Single-file, drop-in VLM benchmark CLI for your agents.
Project description
Benchmark any vision-language model on your own hardware with a single command. vlmbench auto-detects your platform, starts the right backend, and gives you reproducible results as JSON.
- Ollama on macOS: auto-starts, zero config
- vLLM on Linux: via Docker (
--gpus all, auto-pulls) or native vLLM - SGLang on Linux: coming soon
Quick Start
No install needed — just run with uvx:
# Local images/PDFs (macOS Ollama)
uvx vlmbench run -m qwen3-vl:2b -i ./images/
# Linux + vLLM Docker (auto-starts with --gpus all)
uvx vlmbench run -m Qwen/Qwen3-VL-2B-Instruct -i ./images/
# HuggingFace dataset (images)
uvx vlmbench run -m Qwen/Qwen3-VL-2B-Instruct \
-d hf://vlm-run/FineVision-vlmbench-mini --max-samples 64
# HuggingFace dataset (text-only — use a column as the prompt)
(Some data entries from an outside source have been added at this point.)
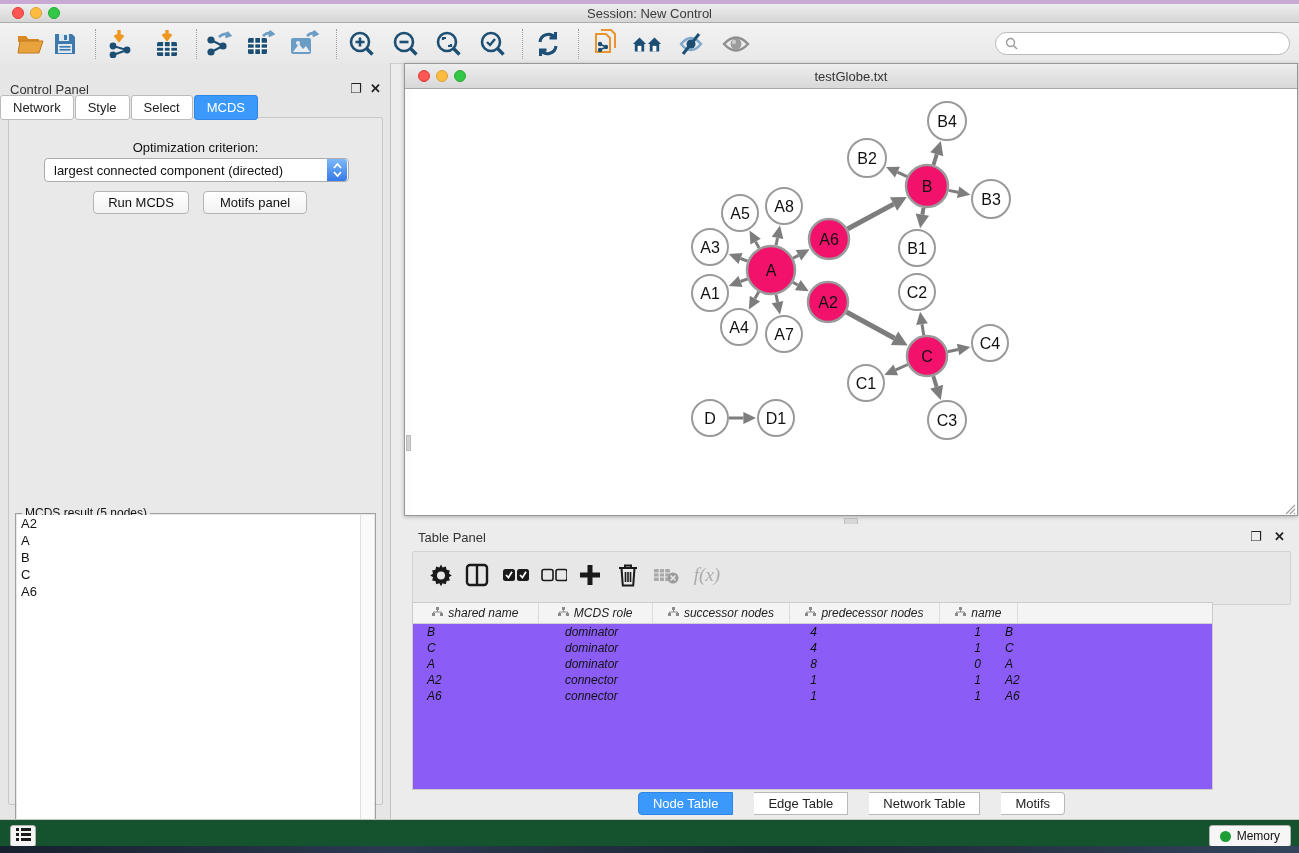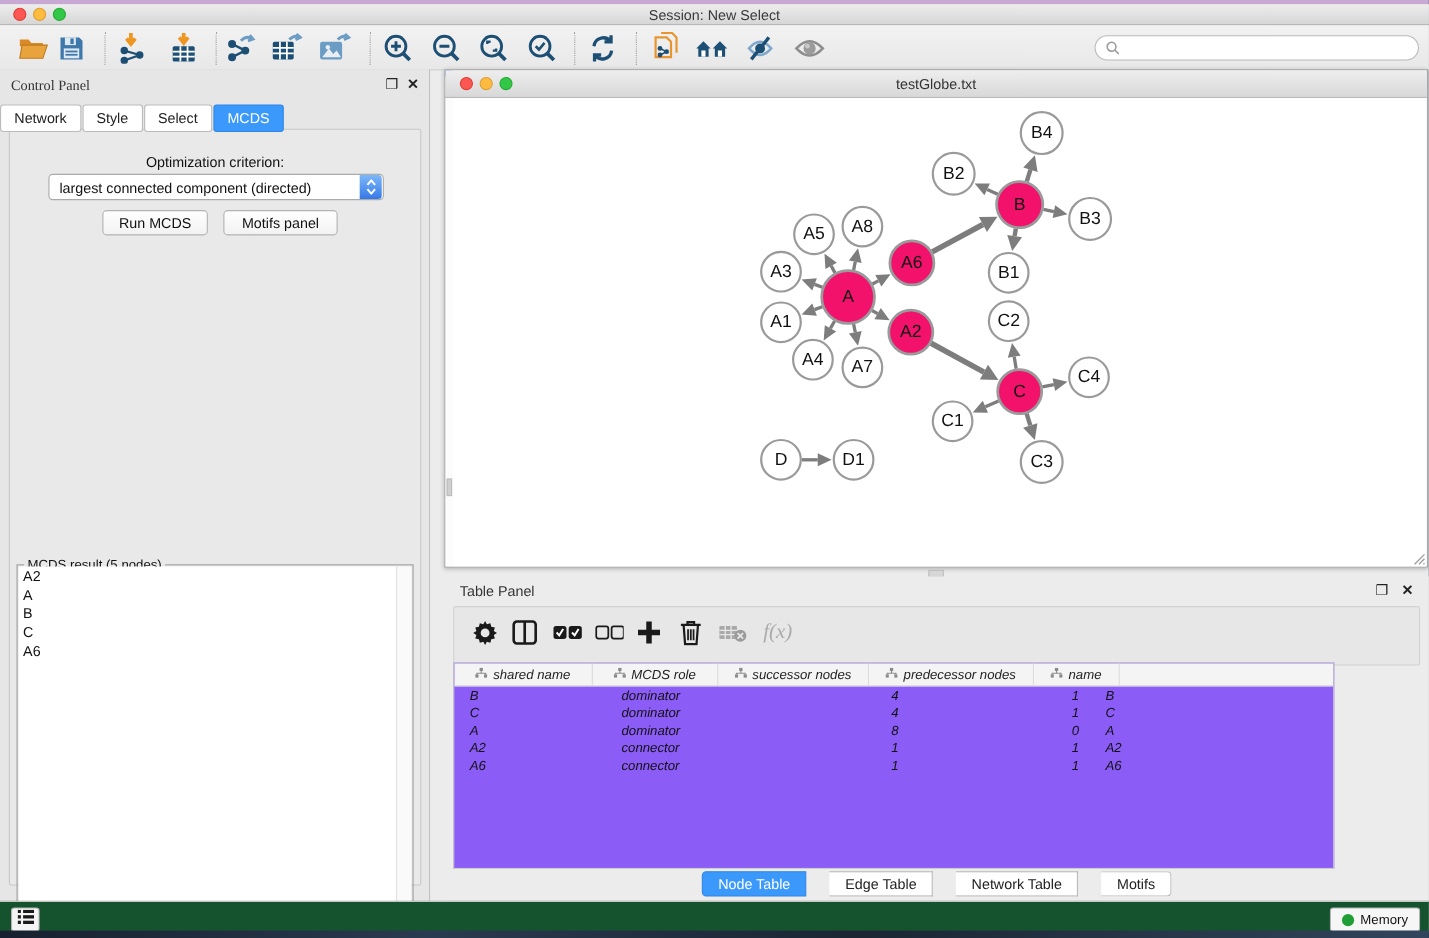--- a/index.html
+++ b/index.html
@@ -138,7 +138,7 @@
       <span class="tl red" style="left:12px"></span>
       <span class="tl yellow" style="left:30px"></span>
       <span class="tl green" style="left:48px"></span>
-      <div id="window-title">Session: New Select</div>
+      <div id="window-title">Session: New Control</div>
     </div>
 
     <div id="toolbar" class="abs">

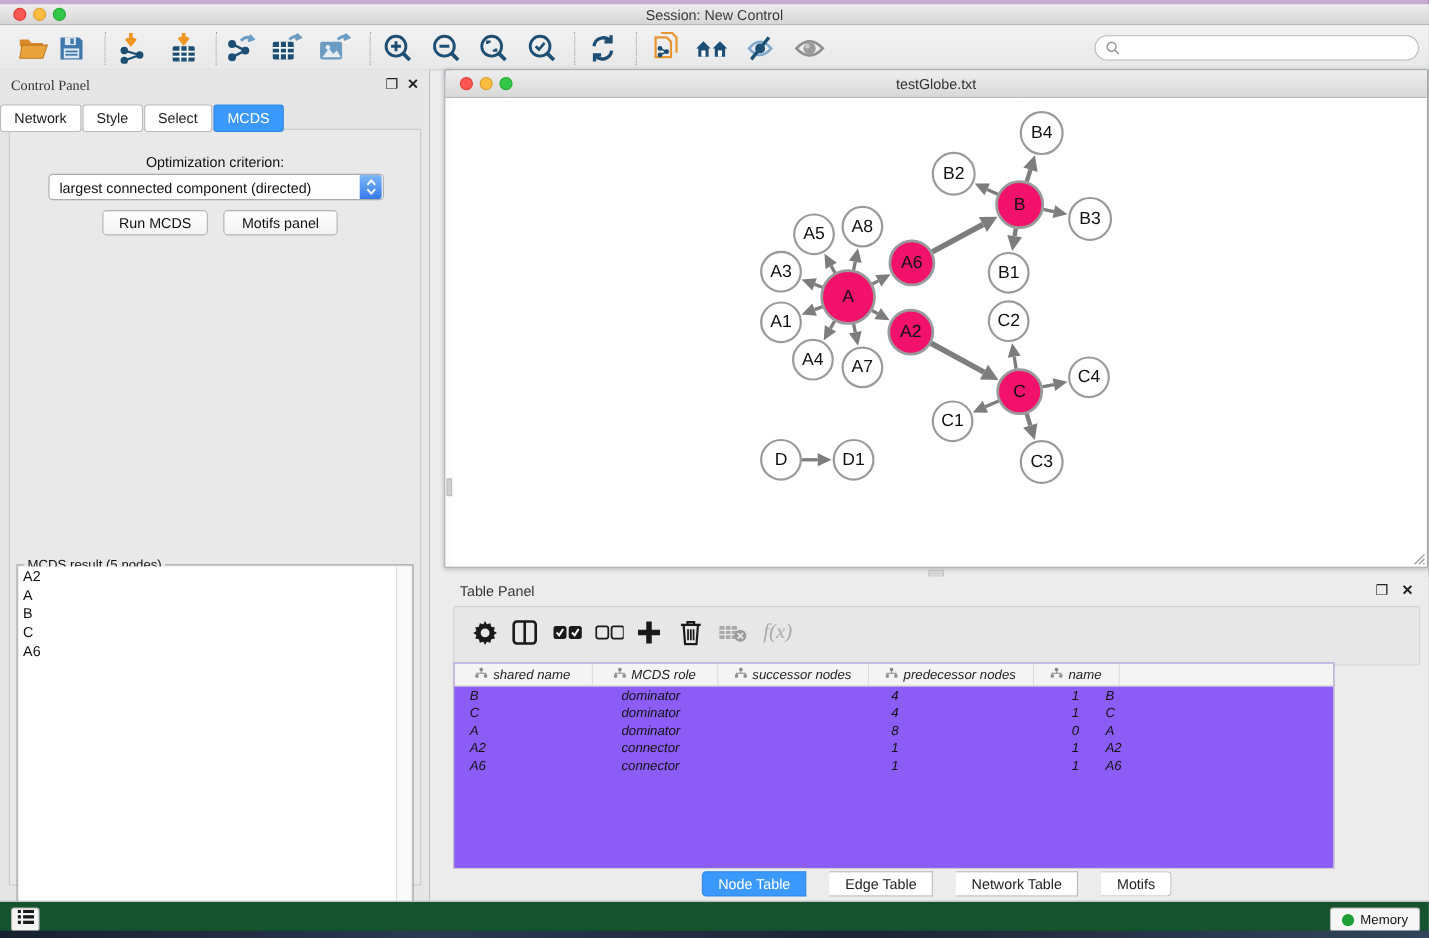--- a/index.html
+++ b/index.html
@@ -39,7 +39,7 @@
   
   #control-panel { left:0; top:59px; width:391px; height:756px; background:#e6e6e6;
     border-right:1px solid #c2c2c2; }
-  #cp-header { position:absolute; left:0; top:0; width:100%; height:28px;font-family:Liberation Serif, serif; }
+  #cp-header { position:absolute; left:0; top:12px; width:100%; height:28px; }
   #cp-title { position:absolute; left:10px; top:7px; font-size:13px; color:#333; }
   .panel-ctl { position:absolute; top:7px; font-size:13px; color:#222; line-height:13px; }
   #cp-tabs { position:absolute; left:0; top:32px; width:100%; display:flex; justify-content:flex-start; z-index:3; }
uvx vlmbench run -m meta-llama/Llama-3.1-8B-Instruct \
-d hf://my-org/my-prompts --dataset-text-col prompt --prompt ""
# Concurrency sweep
uvx vlmbench run -m Qwen/Qwen3-VL-8B-Instruct -i ./images/ \
--concurrency 4,8,16,32,64
# Use a model profile (custom serve args + setup)
uvx vlmbench run --profile deepseek-ocr -i ./images/
# Cloud / remote API (model auto-detected from server)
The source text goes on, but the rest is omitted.